### Action item:
The entries below must be returned exactly as they stand.
------------------------------------------------------------
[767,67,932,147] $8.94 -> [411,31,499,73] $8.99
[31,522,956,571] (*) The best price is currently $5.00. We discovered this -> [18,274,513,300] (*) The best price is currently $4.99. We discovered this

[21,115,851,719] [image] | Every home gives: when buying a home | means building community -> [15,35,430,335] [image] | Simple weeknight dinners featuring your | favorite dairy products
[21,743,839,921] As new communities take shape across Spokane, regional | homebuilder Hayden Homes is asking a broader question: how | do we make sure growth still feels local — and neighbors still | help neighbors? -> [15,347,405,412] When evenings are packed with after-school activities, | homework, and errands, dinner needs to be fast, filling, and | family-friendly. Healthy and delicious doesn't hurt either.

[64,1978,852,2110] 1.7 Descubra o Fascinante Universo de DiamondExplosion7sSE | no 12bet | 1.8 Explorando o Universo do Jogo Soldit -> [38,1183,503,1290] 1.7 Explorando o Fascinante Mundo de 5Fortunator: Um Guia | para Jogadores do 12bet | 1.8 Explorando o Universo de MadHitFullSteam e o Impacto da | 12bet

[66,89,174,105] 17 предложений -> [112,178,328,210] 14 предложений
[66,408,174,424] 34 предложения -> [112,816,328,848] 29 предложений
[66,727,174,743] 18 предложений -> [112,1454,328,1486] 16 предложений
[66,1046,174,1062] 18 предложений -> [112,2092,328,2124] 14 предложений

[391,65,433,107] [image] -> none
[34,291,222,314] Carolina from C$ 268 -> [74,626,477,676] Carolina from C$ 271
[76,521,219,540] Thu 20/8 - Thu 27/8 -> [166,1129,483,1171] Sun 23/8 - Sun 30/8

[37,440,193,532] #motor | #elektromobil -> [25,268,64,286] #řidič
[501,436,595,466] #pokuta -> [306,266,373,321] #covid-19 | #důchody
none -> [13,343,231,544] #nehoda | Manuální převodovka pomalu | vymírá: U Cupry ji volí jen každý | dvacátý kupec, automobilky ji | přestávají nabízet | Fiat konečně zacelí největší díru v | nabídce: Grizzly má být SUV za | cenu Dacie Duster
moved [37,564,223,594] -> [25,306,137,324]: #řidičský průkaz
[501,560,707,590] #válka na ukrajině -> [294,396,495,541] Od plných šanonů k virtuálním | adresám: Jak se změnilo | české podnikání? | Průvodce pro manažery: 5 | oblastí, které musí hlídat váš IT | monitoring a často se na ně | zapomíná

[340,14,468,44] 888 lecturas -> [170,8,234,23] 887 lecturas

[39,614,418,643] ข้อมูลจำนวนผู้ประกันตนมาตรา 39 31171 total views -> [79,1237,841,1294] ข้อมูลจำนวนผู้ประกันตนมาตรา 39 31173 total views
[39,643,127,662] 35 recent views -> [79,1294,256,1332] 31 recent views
------------------------------------------------------------
### Your solution:
[767,67,932,147] $8.94 -> [411,31,499,73] $8.99
[31,522,956,571] (*) The best price is currently $5.00. We discovered this -> [18,274,513,300] (*) The best price is currently $4.99. We discovered this

[21,115,851,719] [image] | Every home gives: when buying a home | means building community -> [15,35,430,335] [image] | Simple weeknight dinners featuring your | favorite dairy products
[21,743,839,921] As new communities take shape across Spokane, regional | homebuilder Hayden Homes is asking a broader question: how | do we make sure growth still feels local — and neighbors still | help neighbors? -> [15,347,405,412] When evenings are packed with after-school activities, | homework, and errands, dinner needs to be fast, filling, and | family-friendly. Healthy and delicious doesn't hurt either.

[64,1978,852,2110] 1.7 Descubra o Fascinante Universo de DiamondExplosion7sSE | no 12bet | 1.8 Explorando o Universo do Jogo Soldit -> [38,1183,503,1290] 1.7 Explorando o Fascinante Mundo de 5Fortunator: Um Guia | para Jogadores do 12bet | 1.8 Explorando o Universo de MadHitFullSteam e o Impacto da | 12bet

[66,89,174,105] 17 предложений -> [112,178,328,210] 14 предложений
[66,408,174,424] 34 предложения -> [112,816,328,848] 29 предложений
[66,727,174,743] 18 предложений -> [112,1454,328,1486] 16 предложений
[66,1046,174,1062] 18 предложений -> [112,2092,328,2124] 14 предложений

[391,65,433,107] [image] -> none
[34,291,222,314] Carolina from C$ 268 -> [74,626,477,676] Carolina from C$ 271
[76,521,219,540] Thu 20/8 - Thu 27/8 -> [166,1129,483,1171] Sun 23/8 - Sun 30/8

[37,440,193,532] #motor | #elektromobil -> [25,268,64,286] #řidič
[501,436,595,466] #pokuta -> [306,266,373,321] #covid-19 | #důchody
none -> [13,343,231,544] #nehoda | Manuální převodovka pomalu | vymírá: U Cupry ji volí jen každý | dvacátý kupec, automobilky ji | přestávají nabízet | Fiat konečně zacelí největší díru v | nabídce: Grizzly má být SUV za | cenu Dacie Duster
moved [37,564,223,594] -> [25,306,137,324]: #řidičský průkaz
[501,560,707,590] #válka na ukrajině -> [294,396,495,541] Od plných šanonů k virtuálním | adresám: Jak se změnilo | české podnikání? | Průvodce pro manažery: 5 | oblastí, které musí hlídat váš IT | monitoring a často se na ně | zapomíná

[340,14,468,44] 888 lecturas -> [170,8,234,23] 887 lecturas

[39,614,418,643] ข้อมูลจำนวนผู้ประกันตนมาตรา 39 31171 total views -> [79,1237,841,1294] ข้อมูลจำนวนผู้ประกันตนมาตรา 39 31173 total views
[39,643,127,662] 35 recent views -> [79,1294,256,1332] 31 recent views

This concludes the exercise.